> _Problem to work on_
Write out each line from the data below that includes the word "Texas".

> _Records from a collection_
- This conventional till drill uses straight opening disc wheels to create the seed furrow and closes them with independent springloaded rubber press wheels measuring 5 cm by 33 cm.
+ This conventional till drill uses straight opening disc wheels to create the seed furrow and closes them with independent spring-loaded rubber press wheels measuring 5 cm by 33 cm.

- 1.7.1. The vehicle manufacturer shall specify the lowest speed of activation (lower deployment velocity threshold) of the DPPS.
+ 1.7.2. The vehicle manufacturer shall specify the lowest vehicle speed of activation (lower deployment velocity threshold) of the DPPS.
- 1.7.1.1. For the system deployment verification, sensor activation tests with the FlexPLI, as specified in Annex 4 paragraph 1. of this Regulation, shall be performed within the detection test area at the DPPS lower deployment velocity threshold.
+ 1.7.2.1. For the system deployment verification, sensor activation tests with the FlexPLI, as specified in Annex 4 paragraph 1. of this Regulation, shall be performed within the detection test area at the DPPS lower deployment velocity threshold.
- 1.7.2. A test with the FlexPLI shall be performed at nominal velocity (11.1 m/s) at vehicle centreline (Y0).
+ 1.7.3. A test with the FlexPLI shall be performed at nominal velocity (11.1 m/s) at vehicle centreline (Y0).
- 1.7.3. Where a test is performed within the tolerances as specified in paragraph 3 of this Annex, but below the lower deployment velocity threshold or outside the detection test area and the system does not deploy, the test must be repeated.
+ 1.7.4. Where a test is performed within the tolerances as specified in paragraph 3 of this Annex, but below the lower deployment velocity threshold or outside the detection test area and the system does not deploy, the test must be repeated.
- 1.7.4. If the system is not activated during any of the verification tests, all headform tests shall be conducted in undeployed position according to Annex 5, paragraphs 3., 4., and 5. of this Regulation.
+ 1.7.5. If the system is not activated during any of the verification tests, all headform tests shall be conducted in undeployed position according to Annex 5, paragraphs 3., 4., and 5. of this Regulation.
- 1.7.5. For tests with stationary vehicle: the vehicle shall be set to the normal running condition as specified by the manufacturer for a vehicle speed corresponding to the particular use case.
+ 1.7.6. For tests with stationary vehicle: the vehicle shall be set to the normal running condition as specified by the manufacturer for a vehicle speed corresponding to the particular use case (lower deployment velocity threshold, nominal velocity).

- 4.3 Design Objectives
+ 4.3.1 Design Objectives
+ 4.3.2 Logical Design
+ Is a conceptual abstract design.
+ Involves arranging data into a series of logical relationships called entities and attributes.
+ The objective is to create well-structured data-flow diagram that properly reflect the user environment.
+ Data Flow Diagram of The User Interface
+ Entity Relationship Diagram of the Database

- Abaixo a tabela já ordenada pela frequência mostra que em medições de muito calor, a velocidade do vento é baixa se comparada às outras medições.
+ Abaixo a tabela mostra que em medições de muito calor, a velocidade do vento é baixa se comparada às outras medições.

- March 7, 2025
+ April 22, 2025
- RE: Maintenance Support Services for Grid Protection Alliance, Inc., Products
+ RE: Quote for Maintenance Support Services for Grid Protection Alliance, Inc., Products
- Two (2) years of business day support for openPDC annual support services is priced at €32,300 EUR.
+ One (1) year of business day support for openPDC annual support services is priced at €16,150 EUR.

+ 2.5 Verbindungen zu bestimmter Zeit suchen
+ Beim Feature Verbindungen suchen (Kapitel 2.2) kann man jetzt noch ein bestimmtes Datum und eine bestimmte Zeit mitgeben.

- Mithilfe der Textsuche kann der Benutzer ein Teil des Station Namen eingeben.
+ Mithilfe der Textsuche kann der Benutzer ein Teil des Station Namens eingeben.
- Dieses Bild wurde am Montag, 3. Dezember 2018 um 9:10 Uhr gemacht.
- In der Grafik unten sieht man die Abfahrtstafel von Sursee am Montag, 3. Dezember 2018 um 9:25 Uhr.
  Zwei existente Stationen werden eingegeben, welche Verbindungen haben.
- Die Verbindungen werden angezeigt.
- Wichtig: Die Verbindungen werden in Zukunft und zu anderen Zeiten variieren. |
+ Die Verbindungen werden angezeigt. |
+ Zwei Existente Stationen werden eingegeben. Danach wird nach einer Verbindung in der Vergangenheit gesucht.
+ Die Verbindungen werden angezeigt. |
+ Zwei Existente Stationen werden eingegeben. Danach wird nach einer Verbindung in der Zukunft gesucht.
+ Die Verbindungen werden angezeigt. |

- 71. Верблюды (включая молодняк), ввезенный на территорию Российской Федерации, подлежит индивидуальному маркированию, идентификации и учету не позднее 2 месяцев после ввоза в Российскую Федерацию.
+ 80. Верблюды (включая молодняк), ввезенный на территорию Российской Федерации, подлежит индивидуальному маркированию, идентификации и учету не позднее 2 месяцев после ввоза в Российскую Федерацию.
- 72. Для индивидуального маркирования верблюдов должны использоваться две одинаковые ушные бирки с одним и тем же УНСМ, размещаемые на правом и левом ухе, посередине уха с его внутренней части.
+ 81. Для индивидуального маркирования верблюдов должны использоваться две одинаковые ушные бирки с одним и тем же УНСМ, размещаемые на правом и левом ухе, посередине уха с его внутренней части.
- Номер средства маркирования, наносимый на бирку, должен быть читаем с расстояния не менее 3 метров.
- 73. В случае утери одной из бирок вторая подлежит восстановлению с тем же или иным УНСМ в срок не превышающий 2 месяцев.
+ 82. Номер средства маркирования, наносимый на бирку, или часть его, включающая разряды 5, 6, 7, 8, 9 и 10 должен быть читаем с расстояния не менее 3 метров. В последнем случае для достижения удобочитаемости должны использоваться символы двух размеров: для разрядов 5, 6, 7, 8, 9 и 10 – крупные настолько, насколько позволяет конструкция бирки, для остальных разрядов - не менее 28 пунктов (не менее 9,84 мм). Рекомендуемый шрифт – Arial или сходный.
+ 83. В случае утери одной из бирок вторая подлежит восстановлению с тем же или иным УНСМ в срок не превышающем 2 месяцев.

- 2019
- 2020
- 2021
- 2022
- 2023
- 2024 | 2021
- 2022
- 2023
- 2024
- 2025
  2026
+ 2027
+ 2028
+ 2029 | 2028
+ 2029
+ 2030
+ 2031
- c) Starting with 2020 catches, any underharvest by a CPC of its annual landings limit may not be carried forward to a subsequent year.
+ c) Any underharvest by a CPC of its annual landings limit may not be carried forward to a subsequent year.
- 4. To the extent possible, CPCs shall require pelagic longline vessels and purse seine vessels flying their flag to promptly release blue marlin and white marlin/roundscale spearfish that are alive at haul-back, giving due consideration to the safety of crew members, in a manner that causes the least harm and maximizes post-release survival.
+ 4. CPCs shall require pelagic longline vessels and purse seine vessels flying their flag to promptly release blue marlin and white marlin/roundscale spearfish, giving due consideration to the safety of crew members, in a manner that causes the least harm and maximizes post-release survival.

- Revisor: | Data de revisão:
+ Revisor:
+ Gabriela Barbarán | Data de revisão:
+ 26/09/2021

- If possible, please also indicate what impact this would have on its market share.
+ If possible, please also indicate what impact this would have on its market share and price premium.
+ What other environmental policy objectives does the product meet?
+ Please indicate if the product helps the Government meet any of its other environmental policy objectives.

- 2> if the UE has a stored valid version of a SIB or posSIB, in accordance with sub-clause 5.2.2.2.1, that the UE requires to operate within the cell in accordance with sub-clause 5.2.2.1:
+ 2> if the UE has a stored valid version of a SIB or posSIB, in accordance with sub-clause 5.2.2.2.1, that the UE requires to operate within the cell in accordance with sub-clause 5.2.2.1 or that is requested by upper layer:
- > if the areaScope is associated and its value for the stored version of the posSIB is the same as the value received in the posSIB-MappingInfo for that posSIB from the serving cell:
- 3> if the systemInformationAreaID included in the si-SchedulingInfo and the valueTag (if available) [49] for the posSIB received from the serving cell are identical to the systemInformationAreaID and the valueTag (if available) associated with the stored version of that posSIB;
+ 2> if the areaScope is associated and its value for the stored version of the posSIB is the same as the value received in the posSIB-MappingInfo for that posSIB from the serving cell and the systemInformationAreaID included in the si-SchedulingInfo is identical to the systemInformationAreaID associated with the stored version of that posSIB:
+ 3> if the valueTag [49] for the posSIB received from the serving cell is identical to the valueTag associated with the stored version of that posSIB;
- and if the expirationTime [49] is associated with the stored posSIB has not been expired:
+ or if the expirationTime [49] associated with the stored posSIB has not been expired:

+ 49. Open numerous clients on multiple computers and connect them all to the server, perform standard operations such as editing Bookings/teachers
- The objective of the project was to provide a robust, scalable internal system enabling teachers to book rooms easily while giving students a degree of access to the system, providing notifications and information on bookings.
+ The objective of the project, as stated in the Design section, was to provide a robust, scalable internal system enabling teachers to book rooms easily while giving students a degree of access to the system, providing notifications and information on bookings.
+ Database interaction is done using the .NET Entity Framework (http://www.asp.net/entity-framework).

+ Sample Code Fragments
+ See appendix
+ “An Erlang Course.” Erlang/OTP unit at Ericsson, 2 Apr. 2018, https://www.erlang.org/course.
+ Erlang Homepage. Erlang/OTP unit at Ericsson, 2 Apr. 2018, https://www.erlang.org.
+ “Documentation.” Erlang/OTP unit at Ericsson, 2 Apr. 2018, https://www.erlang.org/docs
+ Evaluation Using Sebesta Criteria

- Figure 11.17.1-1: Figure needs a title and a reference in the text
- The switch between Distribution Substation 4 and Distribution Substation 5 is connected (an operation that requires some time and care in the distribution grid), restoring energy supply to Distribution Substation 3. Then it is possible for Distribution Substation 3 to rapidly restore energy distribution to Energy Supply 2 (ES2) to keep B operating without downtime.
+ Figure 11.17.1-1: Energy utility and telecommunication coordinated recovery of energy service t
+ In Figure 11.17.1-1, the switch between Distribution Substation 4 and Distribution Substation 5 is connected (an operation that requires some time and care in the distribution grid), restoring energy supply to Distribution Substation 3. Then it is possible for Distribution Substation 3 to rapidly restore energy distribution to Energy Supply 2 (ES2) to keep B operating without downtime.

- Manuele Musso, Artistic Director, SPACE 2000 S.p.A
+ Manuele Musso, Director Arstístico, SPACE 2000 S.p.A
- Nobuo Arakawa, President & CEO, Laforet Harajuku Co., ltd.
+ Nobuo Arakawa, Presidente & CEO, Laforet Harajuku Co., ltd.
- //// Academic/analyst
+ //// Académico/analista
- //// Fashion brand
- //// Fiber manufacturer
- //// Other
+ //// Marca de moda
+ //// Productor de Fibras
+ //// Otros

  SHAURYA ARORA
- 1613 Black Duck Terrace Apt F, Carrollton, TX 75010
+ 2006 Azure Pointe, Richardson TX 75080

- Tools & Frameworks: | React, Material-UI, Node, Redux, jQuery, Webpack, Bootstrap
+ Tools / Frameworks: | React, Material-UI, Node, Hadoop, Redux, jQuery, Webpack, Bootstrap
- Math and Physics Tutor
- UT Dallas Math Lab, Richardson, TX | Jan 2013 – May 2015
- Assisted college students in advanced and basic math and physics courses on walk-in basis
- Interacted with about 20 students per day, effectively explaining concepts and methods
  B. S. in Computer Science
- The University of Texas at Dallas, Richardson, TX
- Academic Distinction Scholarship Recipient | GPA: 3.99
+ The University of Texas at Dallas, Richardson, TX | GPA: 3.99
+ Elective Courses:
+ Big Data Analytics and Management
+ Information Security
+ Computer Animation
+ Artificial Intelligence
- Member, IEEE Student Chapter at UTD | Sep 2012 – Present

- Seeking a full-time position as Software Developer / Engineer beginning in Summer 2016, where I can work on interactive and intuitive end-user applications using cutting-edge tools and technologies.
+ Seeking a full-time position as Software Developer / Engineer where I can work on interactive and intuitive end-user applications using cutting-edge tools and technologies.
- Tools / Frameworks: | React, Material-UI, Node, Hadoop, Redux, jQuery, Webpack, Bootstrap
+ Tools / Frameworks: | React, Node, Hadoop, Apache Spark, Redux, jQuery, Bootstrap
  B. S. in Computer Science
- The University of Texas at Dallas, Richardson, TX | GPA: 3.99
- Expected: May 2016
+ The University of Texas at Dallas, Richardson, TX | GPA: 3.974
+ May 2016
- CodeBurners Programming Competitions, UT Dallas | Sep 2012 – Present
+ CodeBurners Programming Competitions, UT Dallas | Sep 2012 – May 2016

> _Exercise solution_
- The University of Texas at Dallas, Richardson, TX
+ The University of Texas at Dallas, Richardson, TX | GPA: 3.99
- The University of Texas at Dallas, Richardson, TX | GPA: 3.99
+ The University of Texas at Dallas, Richardson, TX | GPA: 3.974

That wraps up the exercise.